[Data under study]
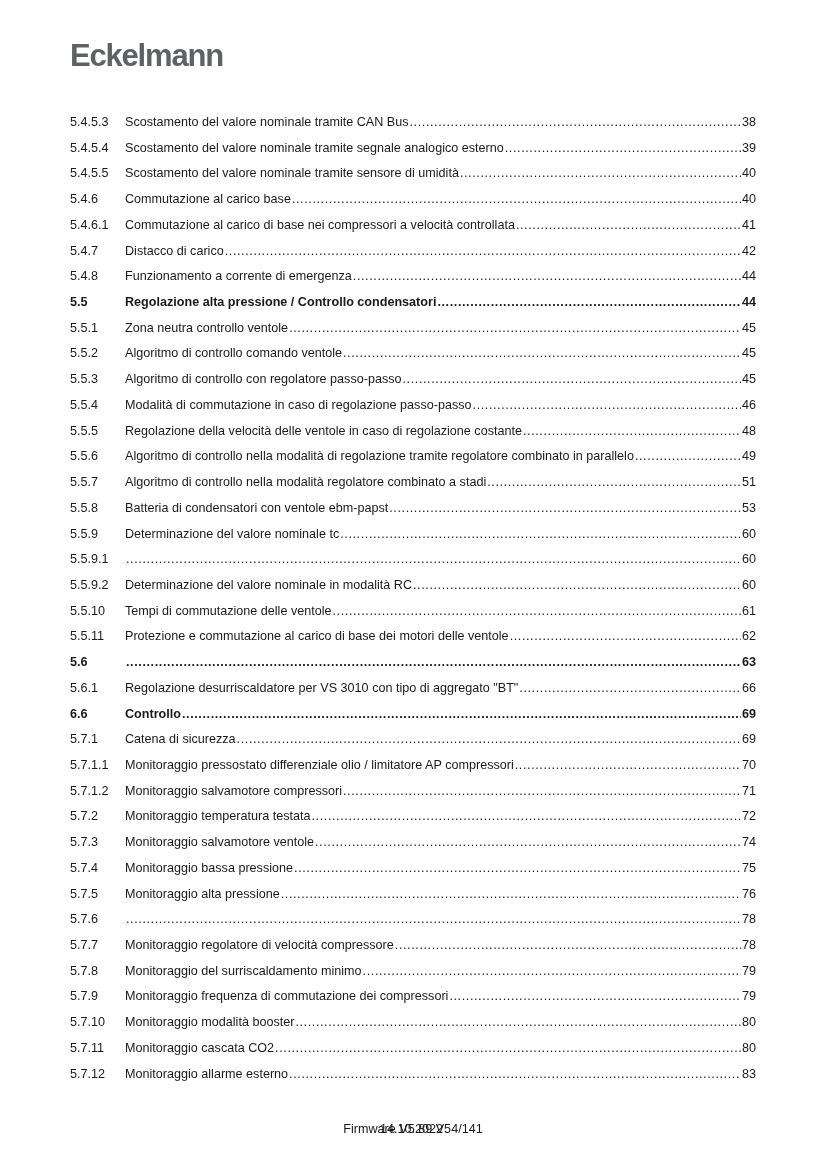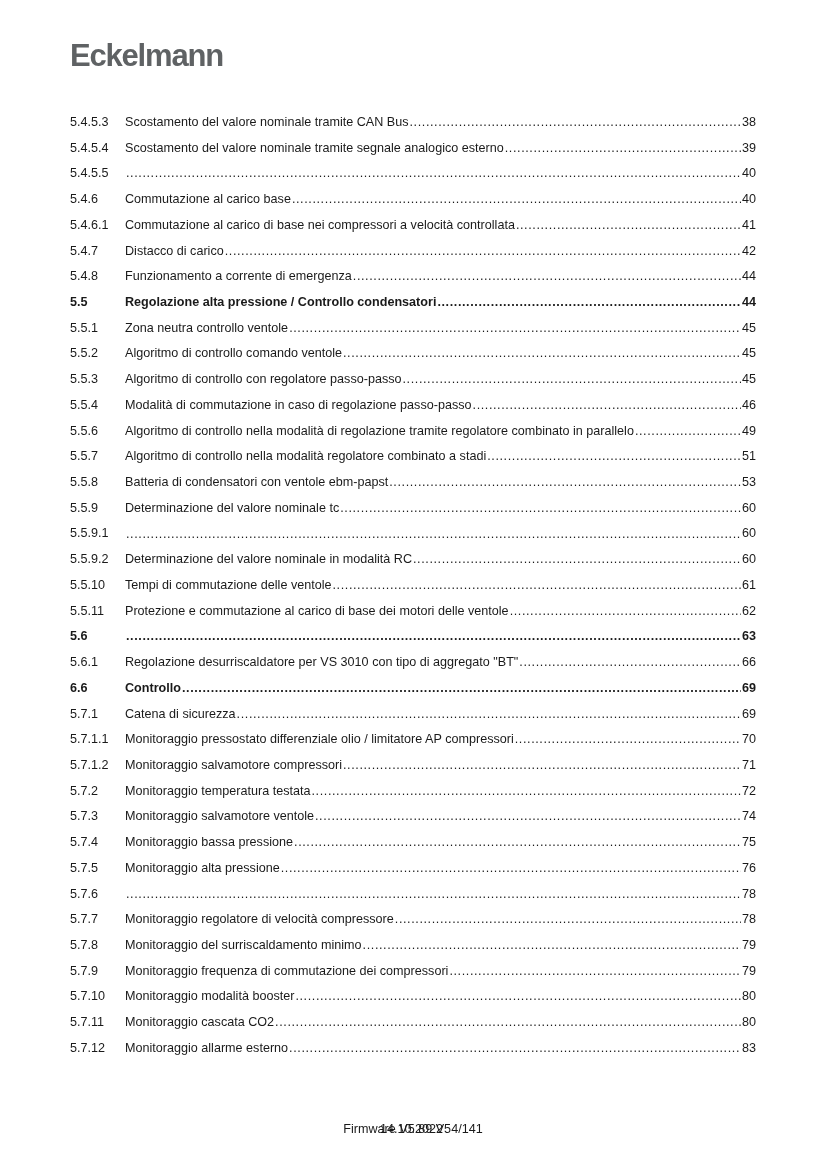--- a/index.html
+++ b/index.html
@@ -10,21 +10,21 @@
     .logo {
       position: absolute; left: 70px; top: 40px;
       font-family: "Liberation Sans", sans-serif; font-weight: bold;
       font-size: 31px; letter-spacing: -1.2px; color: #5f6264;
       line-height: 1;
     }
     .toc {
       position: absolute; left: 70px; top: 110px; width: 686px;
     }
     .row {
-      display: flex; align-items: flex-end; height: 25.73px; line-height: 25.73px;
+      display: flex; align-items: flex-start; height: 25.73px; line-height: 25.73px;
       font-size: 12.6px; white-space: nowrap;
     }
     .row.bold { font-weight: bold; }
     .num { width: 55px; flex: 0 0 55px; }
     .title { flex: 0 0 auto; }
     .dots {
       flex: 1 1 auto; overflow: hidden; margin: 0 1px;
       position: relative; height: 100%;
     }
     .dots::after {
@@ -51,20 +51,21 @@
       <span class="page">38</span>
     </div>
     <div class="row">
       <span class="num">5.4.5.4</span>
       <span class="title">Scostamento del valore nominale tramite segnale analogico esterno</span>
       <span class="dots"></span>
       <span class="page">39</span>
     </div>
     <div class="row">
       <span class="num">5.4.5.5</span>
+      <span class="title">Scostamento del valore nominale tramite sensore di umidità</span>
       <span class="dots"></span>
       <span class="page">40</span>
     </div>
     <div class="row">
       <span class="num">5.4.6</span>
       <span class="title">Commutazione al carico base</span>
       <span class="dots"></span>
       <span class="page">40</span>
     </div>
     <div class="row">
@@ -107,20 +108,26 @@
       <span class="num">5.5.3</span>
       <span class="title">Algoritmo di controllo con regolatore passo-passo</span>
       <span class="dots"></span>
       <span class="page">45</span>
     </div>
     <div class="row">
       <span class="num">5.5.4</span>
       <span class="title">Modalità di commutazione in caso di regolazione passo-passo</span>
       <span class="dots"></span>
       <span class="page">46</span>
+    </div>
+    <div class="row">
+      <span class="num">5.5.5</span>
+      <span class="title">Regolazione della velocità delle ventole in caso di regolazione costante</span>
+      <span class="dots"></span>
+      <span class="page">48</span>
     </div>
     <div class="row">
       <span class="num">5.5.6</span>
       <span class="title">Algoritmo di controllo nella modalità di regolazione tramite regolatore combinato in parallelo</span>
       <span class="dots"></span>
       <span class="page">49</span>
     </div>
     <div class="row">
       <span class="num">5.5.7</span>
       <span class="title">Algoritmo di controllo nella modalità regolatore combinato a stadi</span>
[/Data under study]
■ **Exercise prompt**
Among the records, find every line with the word "nominale" and copy it.

■ **Task output**
       <span class="title">Scostamento del valore nominale tramite segnale analogico esterno</span>
+      <span class="title">Scostamento del valore nominale tramite sensore di umidità</span>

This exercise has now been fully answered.